Last fall's hurricanes made a couple of things crystal clear. One is that flood season has become synonymous with hurricane season. Another is that the National Flood Insurance Program is broke, and it needs to be fixed.
In testimony delivered last fall before a congressional committee, Robert P. Hartwig, Ph.D., CPCU, senior vice president and chief economist for the Insurance Information Institute, pointed out the problems. One is that premiums for flood insurance are too low to be actuarially justified. Another is that, despite the low premiums, relatively few people buy flood insurance. Hartwig noted that fewer than 10% of property owners in some coastal counties hit by Katrina had flood insurance. He attributed such low participation to the usual suspects: denial, cost (low as it may be), and the likelihood that the government will provide post-disaster assistance to flood victims anyway. He also pointed out that some people may believe they don't need flood insurance because plaintiff lawyers and attorneys general will get them financial assistance–by beating it out of homeowners insurers.
Hartwig also had answers for this mess. First, make rates actuarially sound. The data and technology exists to put such rates in place rapidly, he said. Hartwig also had a plan for increasing participation rates: Make people buy flood insurance. Of course, we already do that to a degree. Everybody with a mortgage who lives in a 100-year flood plain is required to buy coverage. Hartwig would extend mandatory coverage to other areas that could be reached by floods.
The Independent Insurance Agent & Brokers of America, in a flood-reform agenda released last fall, sounded a similar note. Among its many sensible suggestions, it called for mandatory coverage within a 250-year or 500-year flood plain, and, in support of that move, for appropriating additional funds for updating and modernizing flood maps.
In response to the flood-insurance crisis created by Katrina and other hurricanes, congressmen Mike Oxley (R-Ohio) and Barney Frank (D-Mass.) introduced the National Flood Insurance Program Commitment to Policyholders and Reform Act of 2005. The bill initially did call for making coverage mandatory within 500-year flood plains. Then a California congressman protested that the requirement might hurt the housing market, and the provision was dropped. So much for profiles in courage.
Although Congress cut off one logical way to alleviate the flood-insurance mess, perhaps there are others–at least for flooding associated with hurricanes. I'd like to offer the following pipe dream: Let's start by acknowledging that the country has changed tremendously since 1969, when the NFIP was created. An influx of people and developers has transformed coastal areas beyond recognition. Today you could really gin up some flood-insurance premiums–just in coastal 100-year flood plains–if you required everything in them to be absolutely, positively insured.

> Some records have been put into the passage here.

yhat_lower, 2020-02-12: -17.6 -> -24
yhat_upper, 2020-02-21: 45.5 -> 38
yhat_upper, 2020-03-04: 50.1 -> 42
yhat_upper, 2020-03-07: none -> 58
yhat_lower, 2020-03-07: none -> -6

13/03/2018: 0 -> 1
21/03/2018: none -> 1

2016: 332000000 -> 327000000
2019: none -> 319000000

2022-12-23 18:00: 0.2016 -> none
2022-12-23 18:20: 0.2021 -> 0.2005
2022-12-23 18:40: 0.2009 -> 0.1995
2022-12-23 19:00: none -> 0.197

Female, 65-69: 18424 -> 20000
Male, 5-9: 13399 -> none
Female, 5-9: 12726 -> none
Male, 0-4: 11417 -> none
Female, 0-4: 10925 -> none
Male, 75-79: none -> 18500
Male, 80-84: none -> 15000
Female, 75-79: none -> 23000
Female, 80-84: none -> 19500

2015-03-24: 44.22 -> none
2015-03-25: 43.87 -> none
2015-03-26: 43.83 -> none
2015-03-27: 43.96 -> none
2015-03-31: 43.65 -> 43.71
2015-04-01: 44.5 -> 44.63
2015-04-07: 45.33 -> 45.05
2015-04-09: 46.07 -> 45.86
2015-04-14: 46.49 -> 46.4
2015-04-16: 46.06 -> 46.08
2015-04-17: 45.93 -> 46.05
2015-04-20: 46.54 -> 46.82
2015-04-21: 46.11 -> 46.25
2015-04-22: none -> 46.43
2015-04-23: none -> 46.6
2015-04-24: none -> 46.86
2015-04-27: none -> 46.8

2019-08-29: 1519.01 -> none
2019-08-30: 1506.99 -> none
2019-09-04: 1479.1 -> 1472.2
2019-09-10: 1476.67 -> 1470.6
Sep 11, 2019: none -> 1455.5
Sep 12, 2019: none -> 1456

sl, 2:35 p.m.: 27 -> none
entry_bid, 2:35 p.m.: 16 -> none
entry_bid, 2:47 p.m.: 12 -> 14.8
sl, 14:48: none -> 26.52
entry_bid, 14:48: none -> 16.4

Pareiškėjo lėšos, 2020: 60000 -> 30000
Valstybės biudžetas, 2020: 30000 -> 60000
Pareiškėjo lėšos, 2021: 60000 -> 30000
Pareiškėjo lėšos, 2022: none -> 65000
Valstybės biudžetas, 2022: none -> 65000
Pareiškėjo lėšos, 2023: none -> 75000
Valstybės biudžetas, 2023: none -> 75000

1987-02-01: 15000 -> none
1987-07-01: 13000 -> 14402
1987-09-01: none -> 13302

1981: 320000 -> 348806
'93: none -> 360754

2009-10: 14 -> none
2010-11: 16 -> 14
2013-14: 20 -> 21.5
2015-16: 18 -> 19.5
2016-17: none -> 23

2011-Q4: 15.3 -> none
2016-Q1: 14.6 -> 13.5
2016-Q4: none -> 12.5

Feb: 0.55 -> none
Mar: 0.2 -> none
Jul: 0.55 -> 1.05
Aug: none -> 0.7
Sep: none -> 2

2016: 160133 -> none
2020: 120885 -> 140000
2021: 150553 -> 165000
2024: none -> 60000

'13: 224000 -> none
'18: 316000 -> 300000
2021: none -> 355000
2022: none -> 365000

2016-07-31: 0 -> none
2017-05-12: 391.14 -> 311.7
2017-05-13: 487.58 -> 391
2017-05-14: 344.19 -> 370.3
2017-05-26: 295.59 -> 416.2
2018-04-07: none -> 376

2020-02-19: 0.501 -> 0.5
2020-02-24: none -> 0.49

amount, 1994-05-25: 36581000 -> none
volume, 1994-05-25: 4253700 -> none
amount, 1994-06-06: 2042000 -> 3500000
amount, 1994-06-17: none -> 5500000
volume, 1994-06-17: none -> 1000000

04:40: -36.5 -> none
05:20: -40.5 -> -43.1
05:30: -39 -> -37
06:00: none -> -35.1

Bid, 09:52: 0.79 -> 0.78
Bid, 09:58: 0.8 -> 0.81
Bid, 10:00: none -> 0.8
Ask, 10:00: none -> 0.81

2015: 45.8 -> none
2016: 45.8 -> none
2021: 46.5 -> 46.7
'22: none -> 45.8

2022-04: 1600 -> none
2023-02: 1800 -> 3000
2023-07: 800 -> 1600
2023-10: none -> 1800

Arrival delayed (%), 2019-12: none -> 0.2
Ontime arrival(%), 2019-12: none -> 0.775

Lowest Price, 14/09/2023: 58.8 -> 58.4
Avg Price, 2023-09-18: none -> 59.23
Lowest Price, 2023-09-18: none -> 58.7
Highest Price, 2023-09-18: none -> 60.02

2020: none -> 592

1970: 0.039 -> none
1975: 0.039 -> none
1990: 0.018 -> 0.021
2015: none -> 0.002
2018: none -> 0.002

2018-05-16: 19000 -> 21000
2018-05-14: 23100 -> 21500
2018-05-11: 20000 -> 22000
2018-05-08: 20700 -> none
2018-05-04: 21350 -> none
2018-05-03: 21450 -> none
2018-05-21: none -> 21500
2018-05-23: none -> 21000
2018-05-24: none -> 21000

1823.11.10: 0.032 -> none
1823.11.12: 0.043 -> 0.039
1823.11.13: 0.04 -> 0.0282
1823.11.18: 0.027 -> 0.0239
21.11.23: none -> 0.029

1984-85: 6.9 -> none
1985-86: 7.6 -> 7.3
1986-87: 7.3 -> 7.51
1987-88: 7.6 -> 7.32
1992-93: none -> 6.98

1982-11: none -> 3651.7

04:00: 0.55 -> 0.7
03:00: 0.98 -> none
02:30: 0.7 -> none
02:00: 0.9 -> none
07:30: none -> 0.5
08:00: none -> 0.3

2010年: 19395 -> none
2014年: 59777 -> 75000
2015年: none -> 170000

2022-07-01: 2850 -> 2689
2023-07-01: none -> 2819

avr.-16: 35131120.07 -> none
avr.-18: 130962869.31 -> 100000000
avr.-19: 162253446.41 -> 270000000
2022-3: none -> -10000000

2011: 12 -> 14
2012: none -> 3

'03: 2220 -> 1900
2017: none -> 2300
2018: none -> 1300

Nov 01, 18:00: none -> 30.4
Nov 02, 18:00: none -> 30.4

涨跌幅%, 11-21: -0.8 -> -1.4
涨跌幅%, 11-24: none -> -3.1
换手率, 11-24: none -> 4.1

Next, let's take the really radical step of acknowledging that the only sane way of writing hurricane insurance in coastal areas is to combine it with flood insurance. The ideal way of doing so would be to let private insurance companies sell both products at actuarially supported rates. There is a heck of a lot of high-end property–both commercial and residential–along the coasts, and it can and should pay its own way. I bet there are enough exposure units to spread the risk–if everyone has to buy in. If insurance costs were too high to justify building in particularly high-risk areas, then developers and homeowners would know it doesn't make sense to do so. The NFIP, meanwhile, would revert to what I think is its logical role: insuring pure flood insurance exposures away from the coasts, except perhaps for offering subsidized coverage to low-income property owners living along them.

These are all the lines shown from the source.